It depends on where it's warped as to what I would do. If you have a cup say on the out-feed end in the middle, I would just keep cutting unless the results showed up as a major negative.

If it's really warped badly.. you will probably have to have it re-ground. Again.. depending where and how it is warped, you could add a sub-face on the fence and shim between a dip or cup to get it flat.

Having it re-ground does not mean it will not warp again, as if it warped badly to begin with... the cast iron was probably cast in-correctly from the get-go.

Good luck with it...

Sarge..

keith ouellette
12-17-2007, 11:06 PM
I had that problem and sent the fence back. Cast iron doesn't bend well but does crack. Trying to twist it back you could end up with no fence. If you can't send it back and can't have it re ground (I bet thats expensive) you might be able to put on a piece of birch plywood and shim it at the appropriate spots to make it flat.

Ron Bontz
12-17-2007, 11:14 PM
I had the same problem with my 6" Delta. I had the fence reground and it is excellent now. This brings me to another point. I recently saw I believe it was Steel City (I might be wrong about the brand) using granite for their fences. I was told at the WC store it was because of the problems they are having overseas with the cast iron warping. Hmmmmm. Quality control problem?:)

John Thompson
12-18-2007, 1:05 AM
I had the same problem with my 6" Delta. I had the fence reground and it is excellent now.

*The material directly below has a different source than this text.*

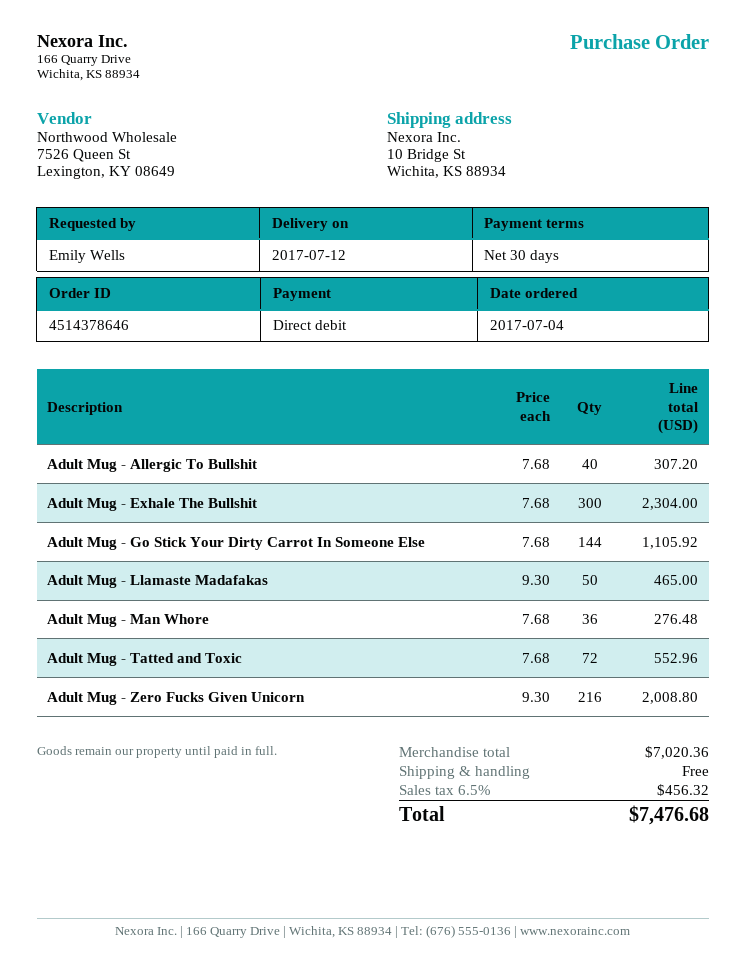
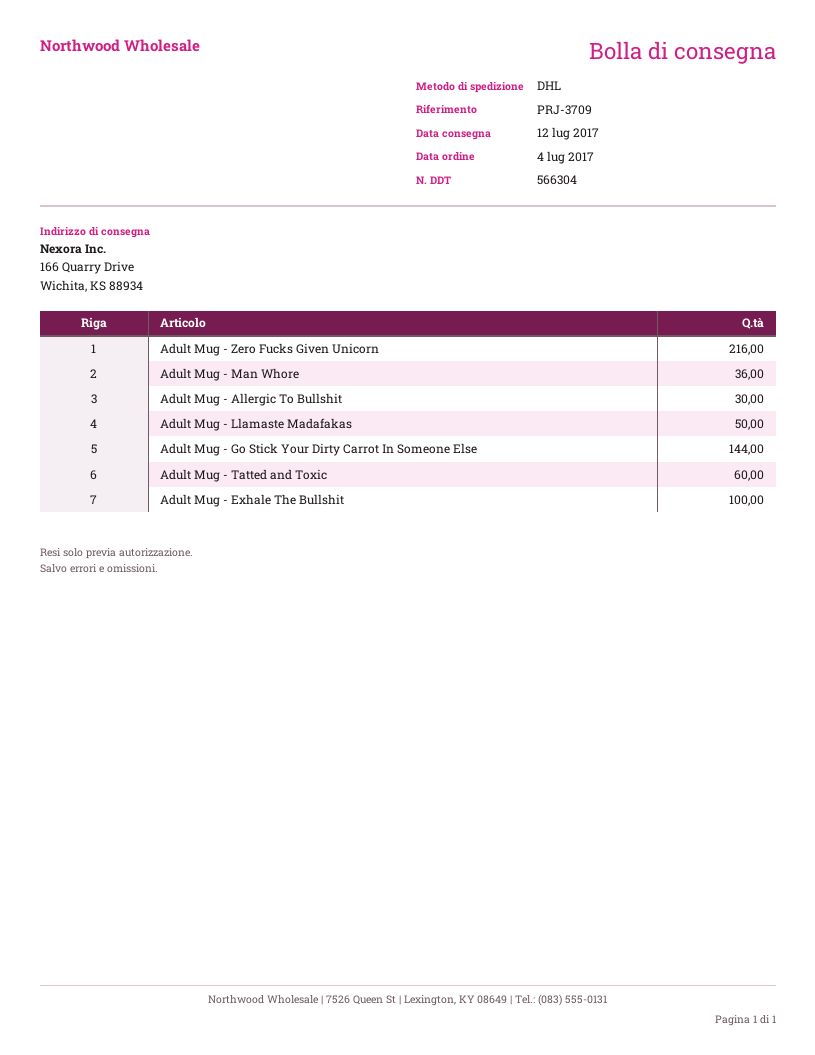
ship to: 10 Bridge St, Wichita, KS 88934 -> 166 Quarry Drive, Wichita, KS 88934
Adult Mug - Allergic To Bullshit: 40 -> 30
Adult Mug - Exhale The Bullshit: 300 -> 100
Adult Mug - Tatted and Toxic: 72 -> 60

This brings me to another point. I recently saw I believe it was Steel City (I might be wrong about the brand) using granite for their fences. I was told at the WC store it was because of the problems they are having overseas with the cast iron warping. Hmmmmm. Quality control problem?:)

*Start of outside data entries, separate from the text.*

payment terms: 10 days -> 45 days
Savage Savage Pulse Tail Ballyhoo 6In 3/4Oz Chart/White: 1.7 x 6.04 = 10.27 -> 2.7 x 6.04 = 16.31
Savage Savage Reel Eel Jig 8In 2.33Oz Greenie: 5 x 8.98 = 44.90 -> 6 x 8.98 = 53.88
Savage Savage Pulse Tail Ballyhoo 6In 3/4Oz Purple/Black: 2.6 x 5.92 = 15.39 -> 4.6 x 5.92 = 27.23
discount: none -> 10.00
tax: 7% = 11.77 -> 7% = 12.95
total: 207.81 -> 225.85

Anytime you use cast iron Ron, there is always a chance it can warp if the proper procedure and ingredients were not strickly adhered to during the casting. And even then, there is no gaurantee that a batch will not be anything but perfect. If the ingredients did not properly disapate.. etc. etc. a batch that was properly controled has a chance of being a bad batch. Just the way it is with cast iron as it's not steel... it's cast iron.

Yes.. it was the Steel City you read about that will have the granite fence on jointers, Band-saws and table saw tops. They should be on the market sometime after the first of the year. No warp... no rust.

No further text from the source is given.